*** SOURCE DATA Section Begins ***
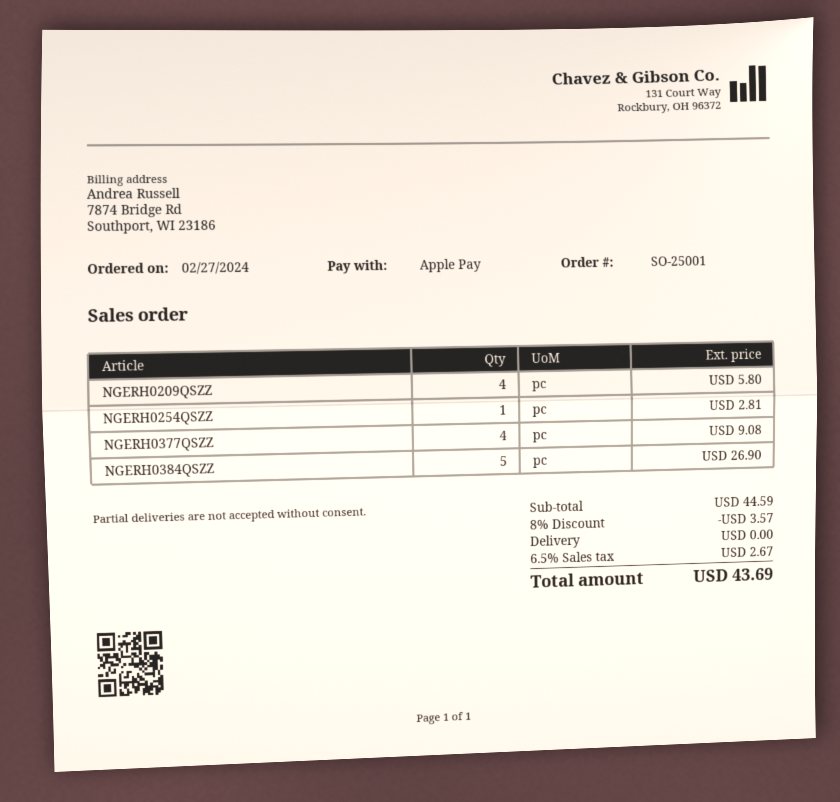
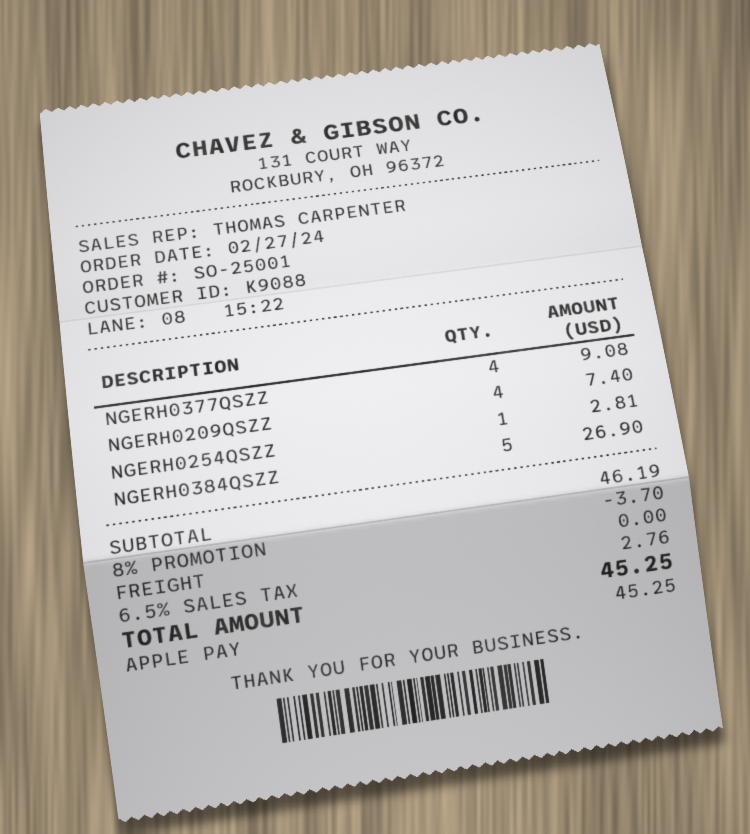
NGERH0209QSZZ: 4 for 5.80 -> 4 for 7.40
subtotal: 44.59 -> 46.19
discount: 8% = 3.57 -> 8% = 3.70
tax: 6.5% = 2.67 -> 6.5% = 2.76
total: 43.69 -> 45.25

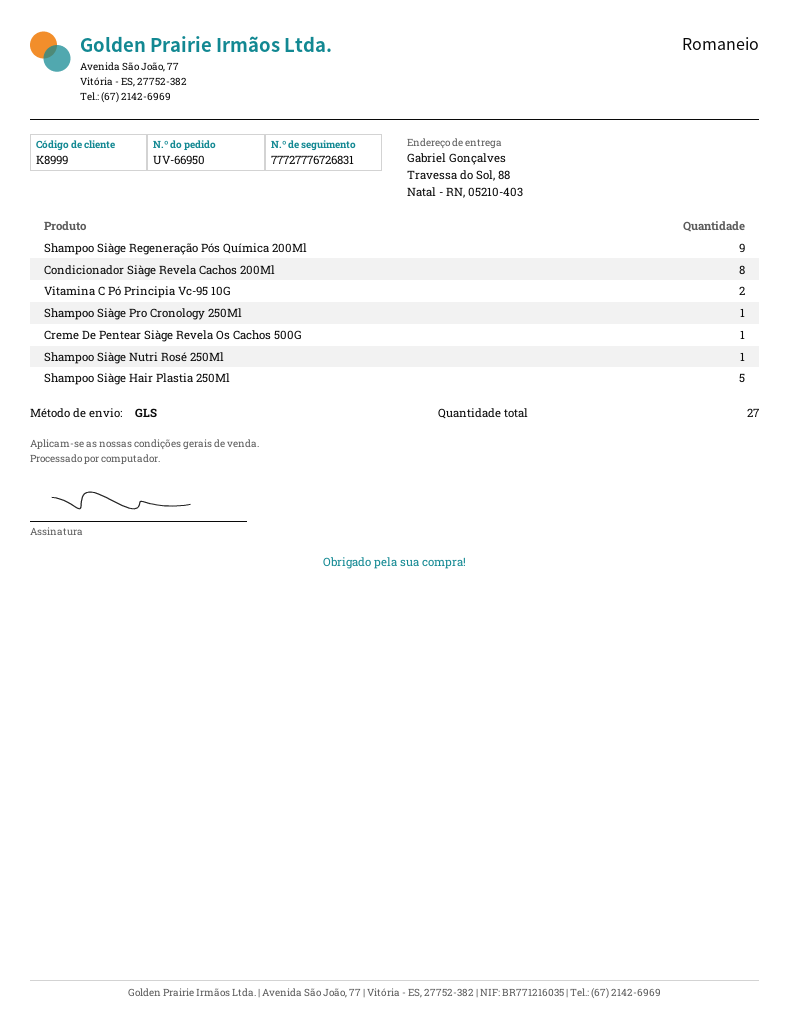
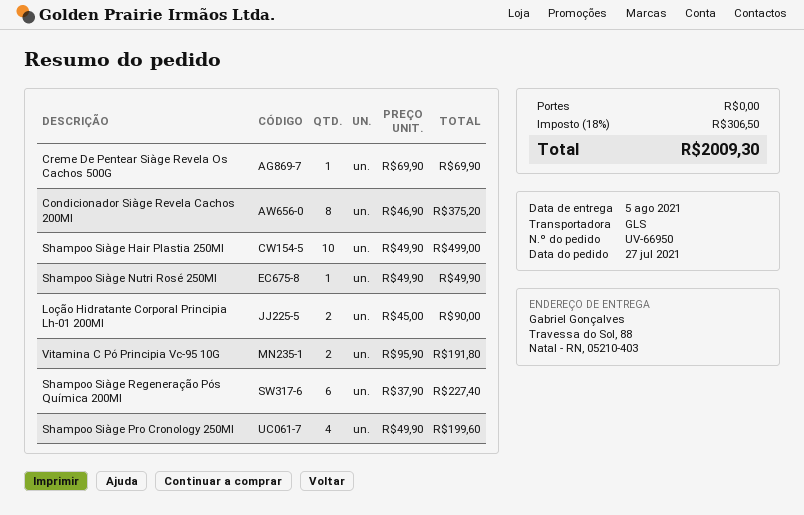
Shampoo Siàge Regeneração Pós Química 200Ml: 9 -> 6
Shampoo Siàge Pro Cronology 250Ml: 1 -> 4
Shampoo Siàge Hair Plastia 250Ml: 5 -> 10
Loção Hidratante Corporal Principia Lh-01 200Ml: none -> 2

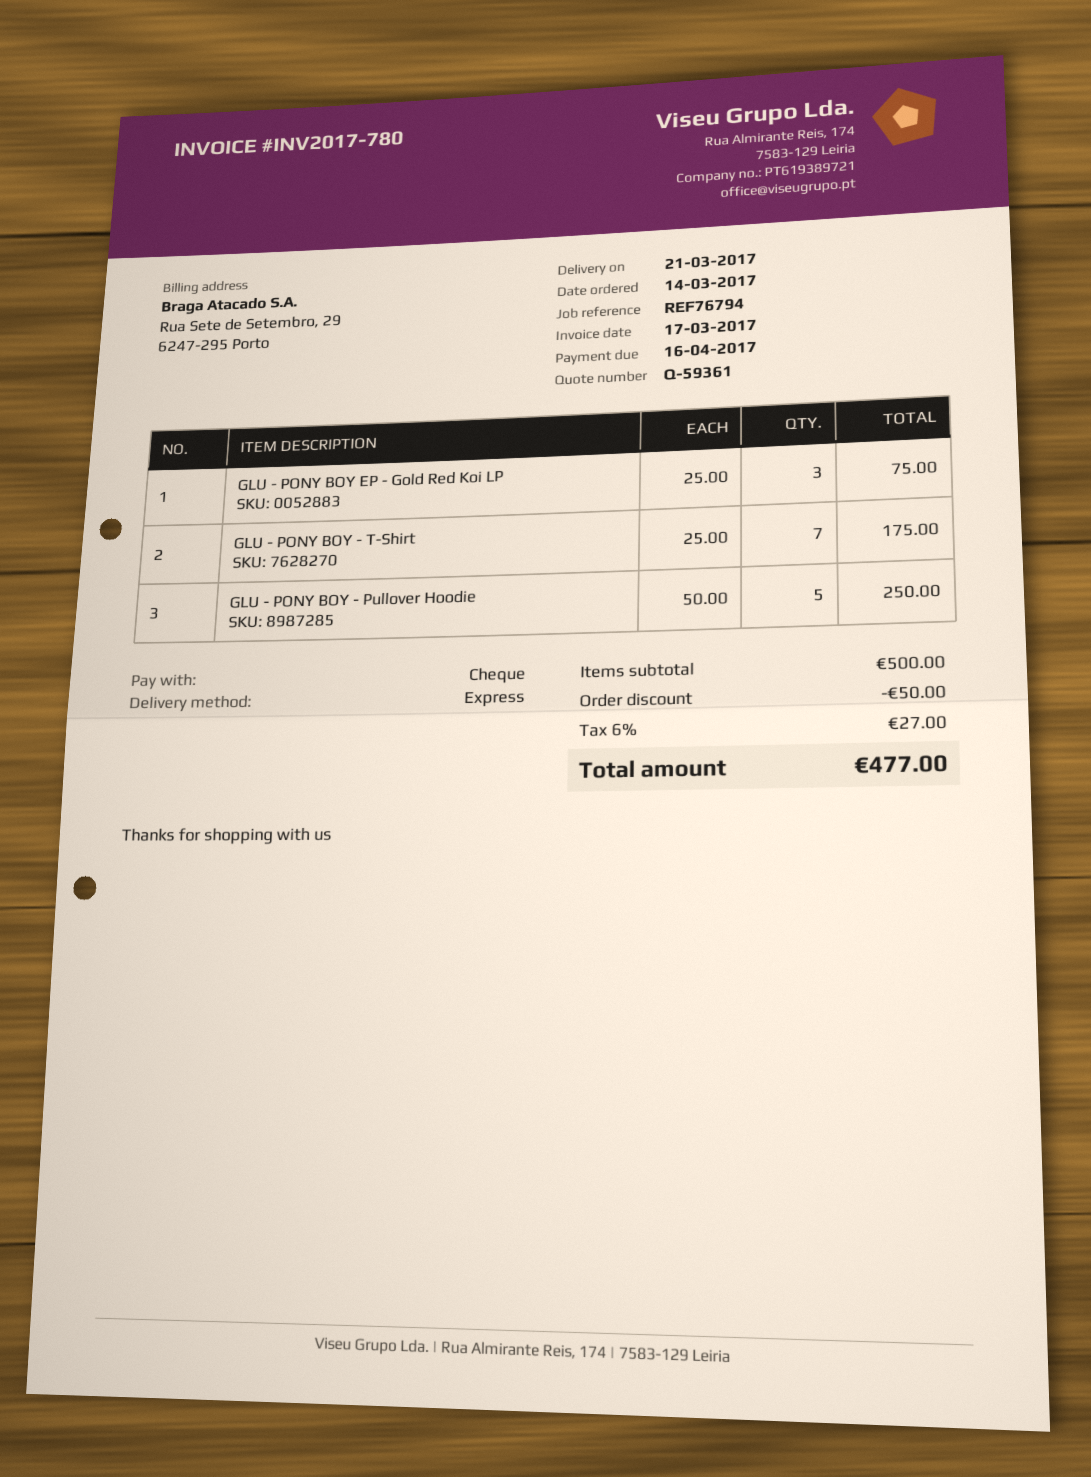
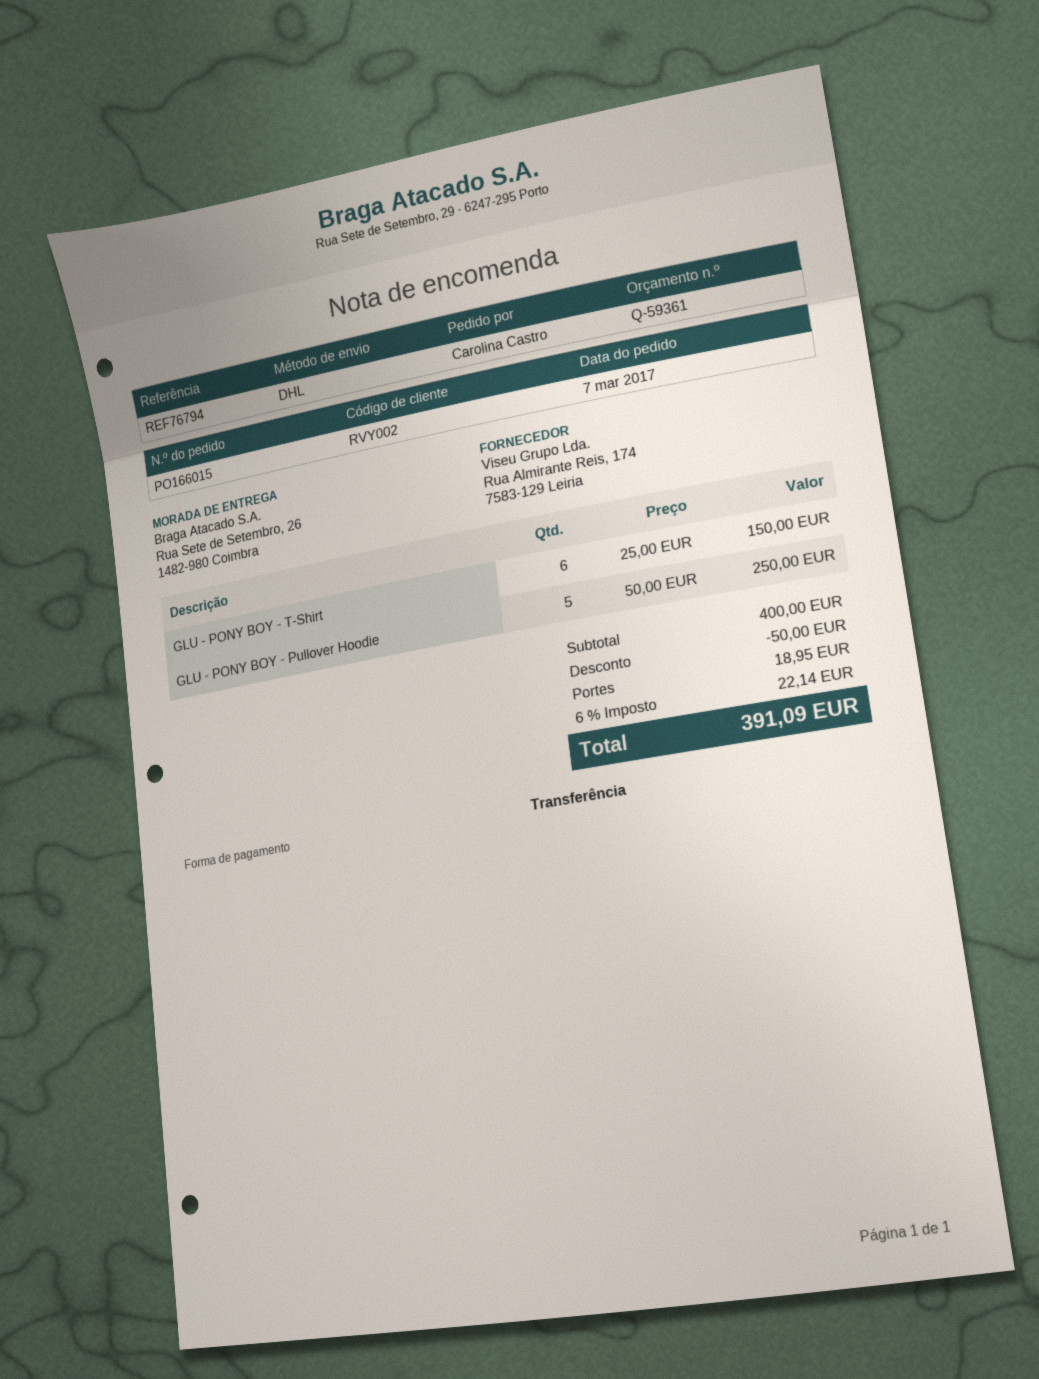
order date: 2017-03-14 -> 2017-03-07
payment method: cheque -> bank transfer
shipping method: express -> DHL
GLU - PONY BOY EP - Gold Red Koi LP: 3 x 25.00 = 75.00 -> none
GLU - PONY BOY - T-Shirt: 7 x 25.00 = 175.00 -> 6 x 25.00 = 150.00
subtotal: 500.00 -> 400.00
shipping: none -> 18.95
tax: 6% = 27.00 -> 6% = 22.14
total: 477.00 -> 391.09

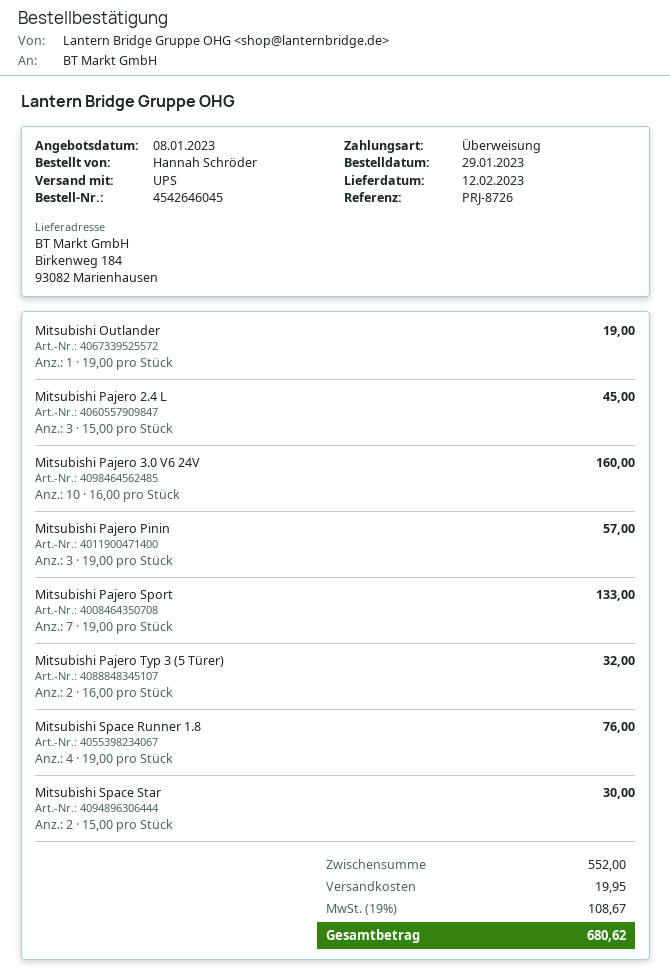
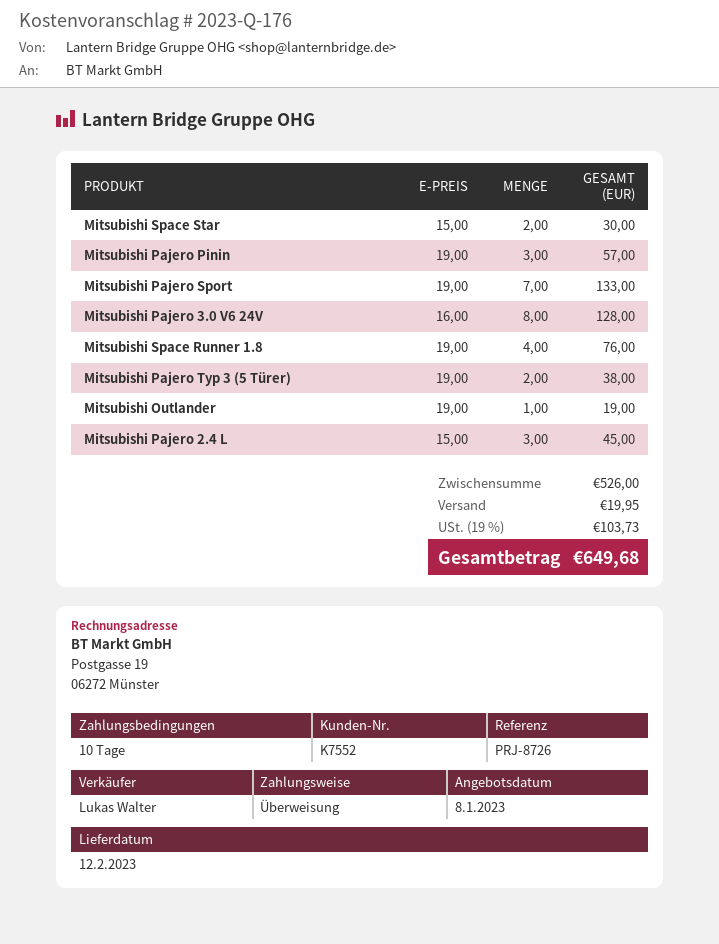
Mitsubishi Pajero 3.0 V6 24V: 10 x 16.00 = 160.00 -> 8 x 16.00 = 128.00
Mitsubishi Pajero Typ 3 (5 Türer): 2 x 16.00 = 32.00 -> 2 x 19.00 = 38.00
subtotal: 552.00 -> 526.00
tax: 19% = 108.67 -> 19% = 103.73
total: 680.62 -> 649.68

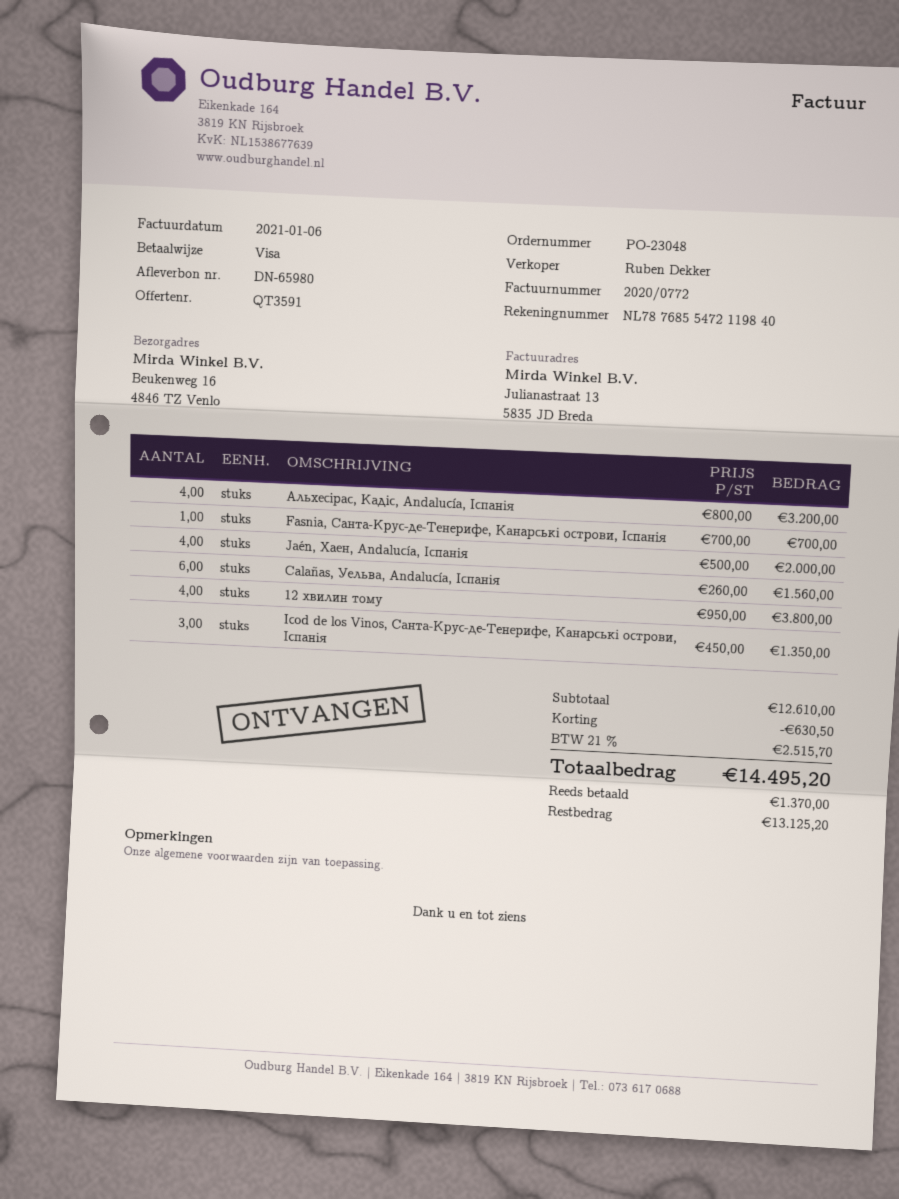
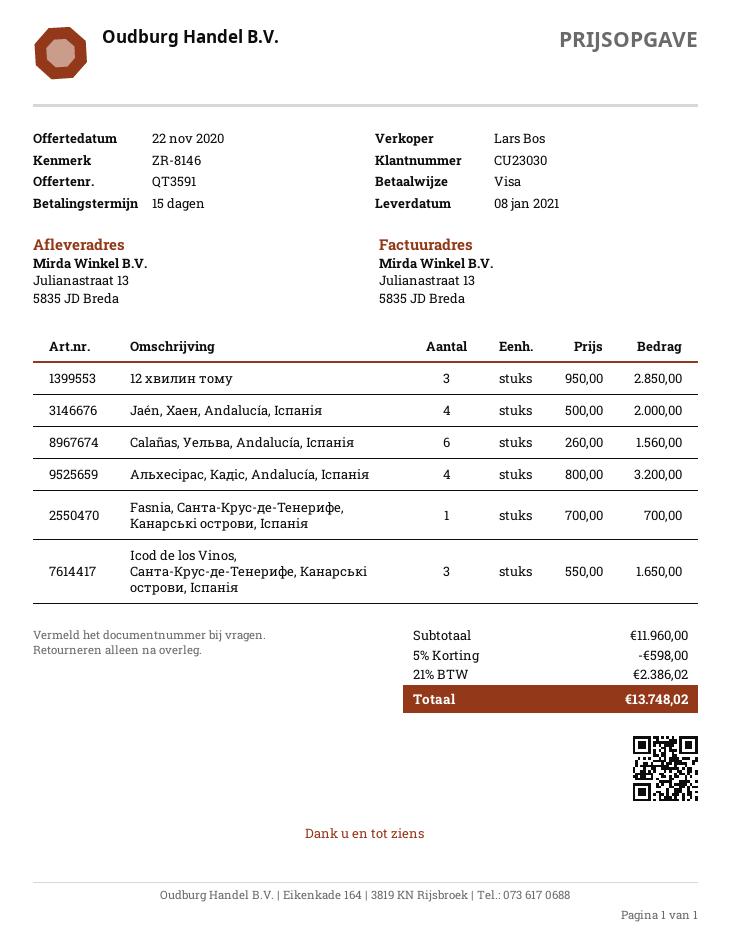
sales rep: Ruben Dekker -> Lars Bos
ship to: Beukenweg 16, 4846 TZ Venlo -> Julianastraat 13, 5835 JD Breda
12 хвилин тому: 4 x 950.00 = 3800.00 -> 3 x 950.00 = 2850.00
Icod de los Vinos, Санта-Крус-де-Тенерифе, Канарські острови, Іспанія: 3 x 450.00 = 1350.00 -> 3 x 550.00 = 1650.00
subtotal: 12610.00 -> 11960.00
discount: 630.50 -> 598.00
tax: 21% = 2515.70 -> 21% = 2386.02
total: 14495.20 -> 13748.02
*** SOURCE DATA Section Ends ***
**YOUR OBJECTIVE**
The answer must be every line of the data that contains the word "method".

**ANSWER BOX**
payment method: cheque -> bank transfer
shipping method: express -> DHL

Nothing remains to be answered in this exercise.